• **TASK INSTRUCTIONS**:
Transcribe all the entries word for word, skipping the pictures.

• **DATA IN THIS EXERCISE**:
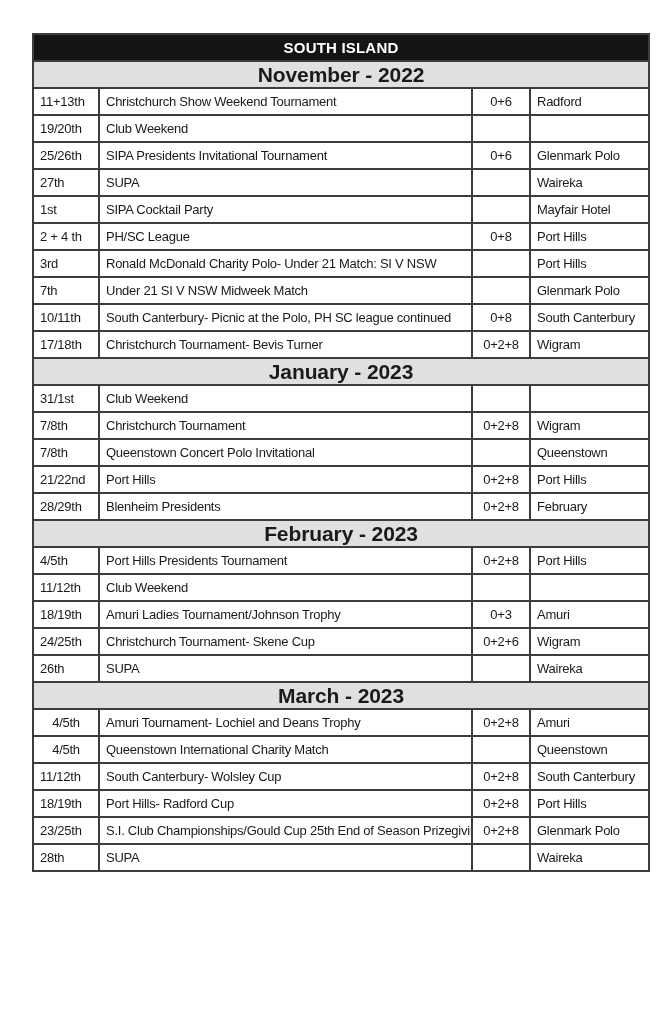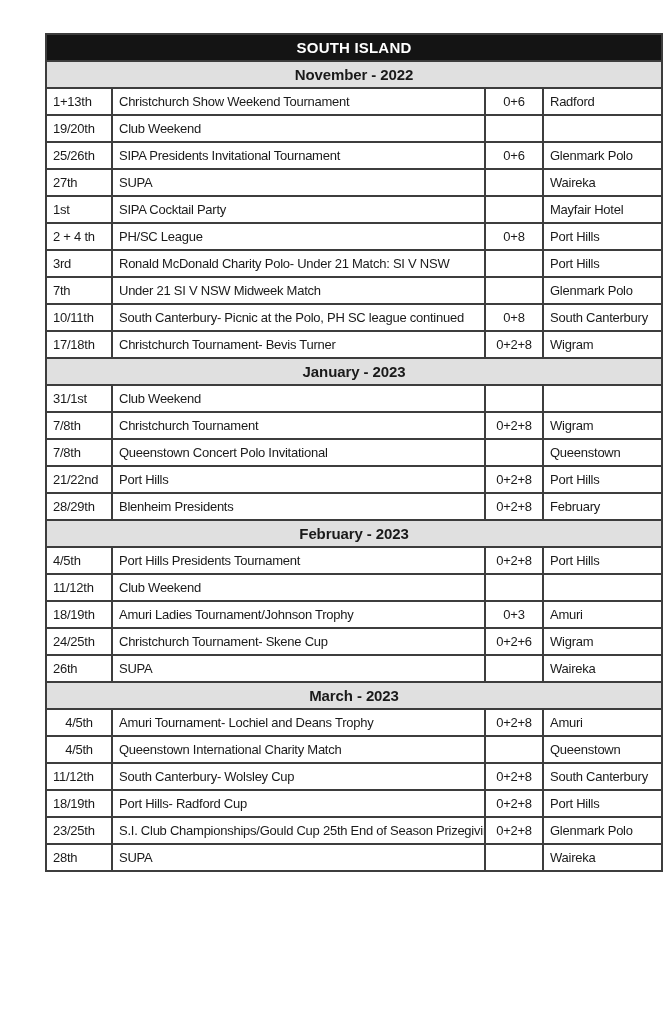--- a/index.html
+++ b/index.html
@@ -18,21 +18,21 @@
   body {
     width: 670px;
     height: 1014px;
     background: var(--page-bg);
     font-family: "Liberation Sans", sans-serif;
     color: var(--text);
     overflow: hidden;
   }
   .page {
     position: relative;
-    padding: 33px 27px 0 45px;
+    padding: 33px 27px 0 32px;
   }
   table.schedule {
     border-collapse: collapse;
     width: 616px;
     table-layout: fixed;
   }
   col.c-date  { width: 66px; }
   col.c-event { width: 373px; }
   col.c-goals { width: 58px; }
   col.c-venue { width: 119px; }
@@ -49,21 +49,21 @@
     color: var(--header-text);
     font-size: 15px;
     font-weight: bold;
     text-align: center;
     letter-spacing: 0.2px;
   }
   td.month {
     background: var(--month-bg);
     text-align: center;
     font-weight: bold;
-    font-size: 15px;
+    font-size: 21px;
     letter-spacing: -0.1px;
   }
   td.date, td.event, td.venue {
     font-size: 13px;
     padding-left: 6px;
     letter-spacing: -0.25px;
   }
   td.goals {
     font-size: 13px;
     text-align: center;
@@ -88,21 +88,21 @@
     <thead>
       <tr>
         <th class="title" colspan="4">SOUTH ISLAND</th>
       </tr>
     </thead>
     <tbody>
         <tr>
           <td colspan="4" class="month">November - 2022</td>
         </tr>
         <tr>
-          <td class="date">1+13th</td>
+          <td class="date">11+13th</td>
           <td class="event">Christchurch Show Weekend Tournament</td>
           <td class="goals">0+6</td>
           <td class="venue">Radford</td>
         </tr>
         <tr>
           <td class="date">19/20th</td>
           <td class="event">Club Weekend</td>
           <td class="goals"></td>
           <td class="venue"></td>
         </tr>

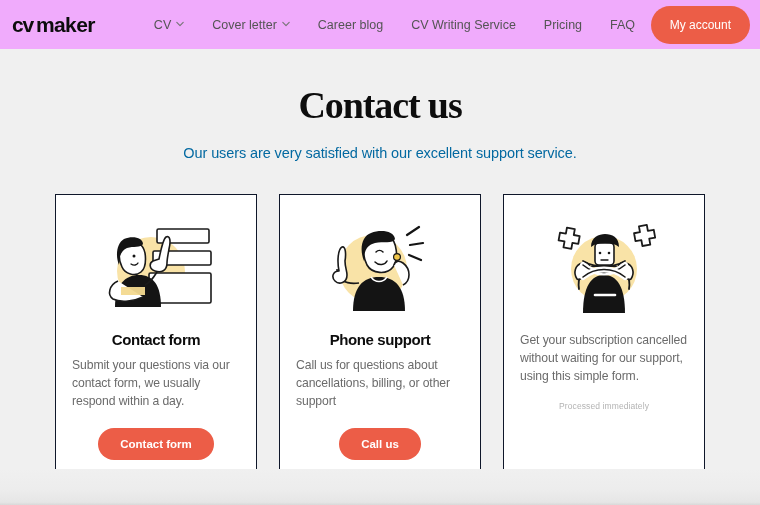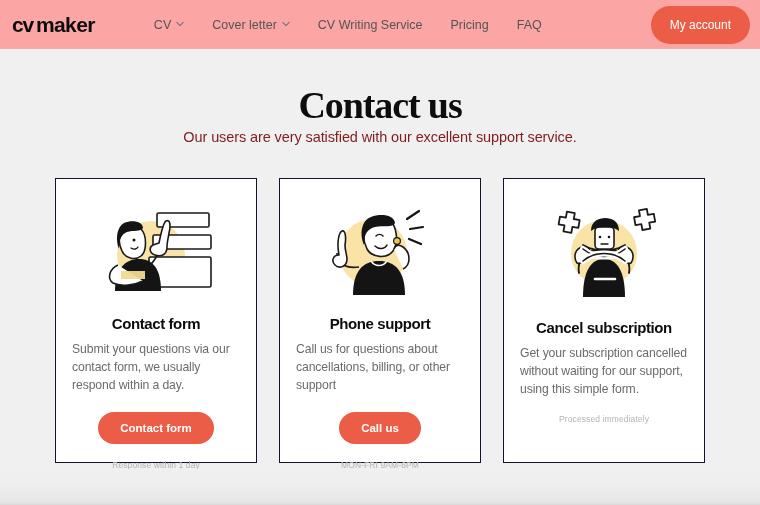--- a/index.html
+++ b/index.html
@@ -16,21 +16,21 @@
     color: #1a1a1a;
     position: relative;
   }
 
   
   .nav {
     height: 49px;
     display: flex;
     align-items: center;
     padding: 0 10px 0 12px;
-    background: #fca5a5;
+    background: #f0abfc;
     position: relative;
     z-index: 5;
   }
 
   .logo {
     font-size: 21px;
     font-weight: 700;
     letter-spacing: -0.6px;
     color: #0d0d0d;
     line-height: 1;
@@ -90,23 +90,23 @@
   .page-title {
     font-size: 38px;
     font-weight: 700;
     letter-spacing: -1.1px;
     color: #0d0d0d;
     line-height: 1.15;
     font-family: Liberation Serif, serif;
   }
 
   .page-subtitle {
-    margin-top: 1px;
+    margin-top: 17px;
     font-size: 14.5px;
-    color: #7f1d1d;
+    color: #0369a1;
     letter-spacing: -0.1px;
     text-align: center;
   }
 
   
   .cards {
     display: flex;
     justify-content: center;
     gap: 22px;
     margin-top: 33px;
@@ -207,20 +207,23 @@
 
     <div class="nav-item">
       <span>Cover letter</span>
       <span class="chev">
         <svg width="8" height="8" viewBox="0 0 10 10">
             <path d="M1 3 L5 7 L9 3" fill="none" stroke="#757575" stroke-width="1.4" stroke-linecap="round" stroke-linejoin="round"></path>
           </svg>
       </span>
     </div>
 
+    <div class="nav-item">
+      <span>Career blog</span>
+    </div>
 
     <div class="nav-item">
       <span>CV Writing Service</span>
     </div>
 
     <div class="nav-item">
       <span>Pricing</span>
     </div>
 
     <div class="nav-item">
@@ -329,20 +332,19 @@
         <path d="M38 62 C34 56, 36 48, 43 46 C48 44, 52 48, 50 53 C48 58, 42 64, 38 62 Z" fill="#ffffff" stroke="#1a1a1a" stroke-width="1.6"></path>
         <path d="M92 62 C96 56, 94 48, 87 46 C82 44, 78 48, 80 53 C82 58, 88 64, 92 62 Z" fill="#ffffff" stroke="#1a1a1a" stroke-width="1.6"></path>
         <path d="M44 48 C56 58, 74 58, 86 48" fill="none" stroke="#ffffff" stroke-width="6" stroke-linecap="round"></path>
         <path d="M44 48 C56 58, 74 58, 86 48" fill="none" stroke="#1a1a1a" stroke-width="1.6" stroke-linecap="round"></path>
         <path d="M44 60 C56 50, 74 50, 86 60" fill="none" stroke="#ffffff" stroke-width="6" stroke-linecap="round"></path>
         <path d="M44 60 C56 50, 74 50, 86 60" fill="none" stroke="#1a1a1a" stroke-width="1.6" stroke-linecap="round"></path>
 
         <path d="M56 78 L76 78" stroke="#ffffff" stroke-width="2.6" stroke-linecap="round"></path>
       </svg>
     </div>
-    <div class="card-title">Cancel subscription</div>
     <div class="card-desc">Get your subscription cancelled without waiting for our support, using this simple form.</div>
     <div class="card-note">Processed immediately</div>
   </div>
 
 </div>
 
 <div class="page-bottom"></div>
 
 </body></html>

• **RESULT OF THIS TASK**:
--- a/index.html
+++ b/index.html
@@ -18,21 +18,21 @@
   body {
     width: 670px;
     height: 1014px;
     background: var(--page-bg);
     font-family: "Liberation Sans", sans-serif;
     color: var(--text);
     overflow: hidden;
   }
   .page {
     position: relative;
-    padding: 33px 27px 0 45px;
+    padding: 33px 27px 0 32px;
   }
   table.schedule {
     border-collapse: collapse;
     width: 616px;
     table-layout: fixed;
   }
   col.c-date  { width: 66px; }
   col.c-event { width: 373px; }
   col.c-goals { width: 58px; }
   col.c-venue { width: 119px; }
@@ -49,21 +49,21 @@
     color: var(--header-text);
     font-size: 15px;
     font-weight: bold;
     text-align: center;
     letter-spacing: 0.2px;
   }
   td.month {
     background: var(--month-bg);
     text-align: center;
     font-weight: bold;
-    font-size: 15px;
+    font-size: 21px;
     letter-spacing: -0.1px;
   }
   td.date, td.event, td.venue {
     font-size: 13px;
     padding-left: 6px;
     letter-spacing: -0.25px;
   }
   td.goals {
     font-size: 13px;
     text-align: center;
@@ -88,21 +88,21 @@
     <thead>
       <tr>
         <th class="title" colspan="4">SOUTH ISLAND</th>
       </tr>
     </thead>
     <tbody>
         <tr>
           <td colspan="4" class="month">November - 2022</td>
         </tr>
         <tr>
-          <td class="date">1+13th</td>
+          <td class="date">11+13th</td>
           <td class="event">Christchurch Show Weekend Tournament</td>
           <td class="goals">0+6</td>
           <td class="venue">Radford</td>
         </tr>
         <tr>
           <td class="date">19/20th</td>
           <td class="event">Club Weekend</td>
           <td class="goals"></td>
           <td class="venue"></td>
         </tr>

--- a/index.html
+++ b/index.html
@@ -16,21 +16,21 @@
     color: #1a1a1a;
     position: relative;
   }
 
   
   .nav {
     height: 49px;
     display: flex;
     align-items: center;
     padding: 0 10px 0 12px;
-    background: #fca5a5;
+    background: #f0abfc;
     position: relative;
     z-index: 5;
   }
 
   .logo {
     font-size: 21px;
     font-weight: 700;
     letter-spacing: -0.6px;
     color: #0d0d0d;
     line-height: 1;
@@ -90,23 +90,23 @@
   .page-title {
     font-size: 38px;
     font-weight: 700;
     letter-spacing: -1.1px;
     color: #0d0d0d;
     line-height: 1.15;
     font-family: Liberation Serif, serif;
   }
 
   .page-subtitle {
-    margin-top: 1px;
+    margin-top: 17px;
     font-size: 14.5px;
-    color: #7f1d1d;
+    color: #0369a1;
     letter-spacing: -0.1px;
     text-align: center;
   }
 
   
   .cards {
     display: flex;
     justify-content: center;
     gap: 22px;
     margin-top: 33px;
@@ -207,20 +207,23 @@
 
     <div class="nav-item">
       <span>Cover letter</span>
       <span class="chev">
         <svg width="8" height="8" viewBox="0 0 10 10">
             <path d="M1 3 L5 7 L9 3" fill="none" stroke="#757575" stroke-width="1.4" stroke-linecap="round" stroke-linejoin="round"></path>
           </svg>
       </span>
     </div>
 
+    <div class="nav-item">
+      <span>Career blog</span>
+    </div>
 
     <div class="nav-item">
       <span>CV Writing Service</span>
     </div>
 
     <div class="nav-item">
       <span>Pricing</span>
     </div>
 
     <div class="nav-item">
@@ -329,20 +332,19 @@
         <path d="M38 62 C34 56, 36 48, 43 46 C48 44, 52 48, 50 53 C48 58, 42 64, 38 62 Z" fill="#ffffff" stroke="#1a1a1a" stroke-width="1.6"></path>
         <path d="M92 62 C96 56, 94 48, 87 46 C82 44, 78 48, 80 53 C82 58, 88 64, 92 62 Z" fill="#ffffff" stroke="#1a1a1a" stroke-width="1.6"></path>
         <path d="M44 48 C56 58, 74 58, 86 48" fill="none" stroke="#ffffff" stroke-width="6" stroke-linecap="round"></path>
         <path d="M44 48 C56 58, 74 58, 86 48" fill="none" stroke="#1a1a1a" stroke-width="1.6" stroke-linecap="round"></path>
         <path d="M44 60 C56 50, 74 50, 86 60" fill="none" stroke="#ffffff" stroke-width="6" stroke-linecap="round"></path>
         <path d="M44 60 C56 50, 74 50, 86 60" fill="none" stroke="#1a1a1a" stroke-width="1.6" stroke-linecap="round"></path>
 
         <path d="M56 78 L76 78" stroke="#ffffff" stroke-width="2.6" stroke-linecap="round"></path>
       </svg>
     </div>
-    <div class="card-title">Cancel subscription</div>
     <div class="card-desc">Get your subscription cancelled without waiting for our support, using this simple form.</div>
     <div class="card-note">Processed immediately</div>
   </div>
 
 </div>
 
 <div class="page-bottom"></div>
 
 </body></html>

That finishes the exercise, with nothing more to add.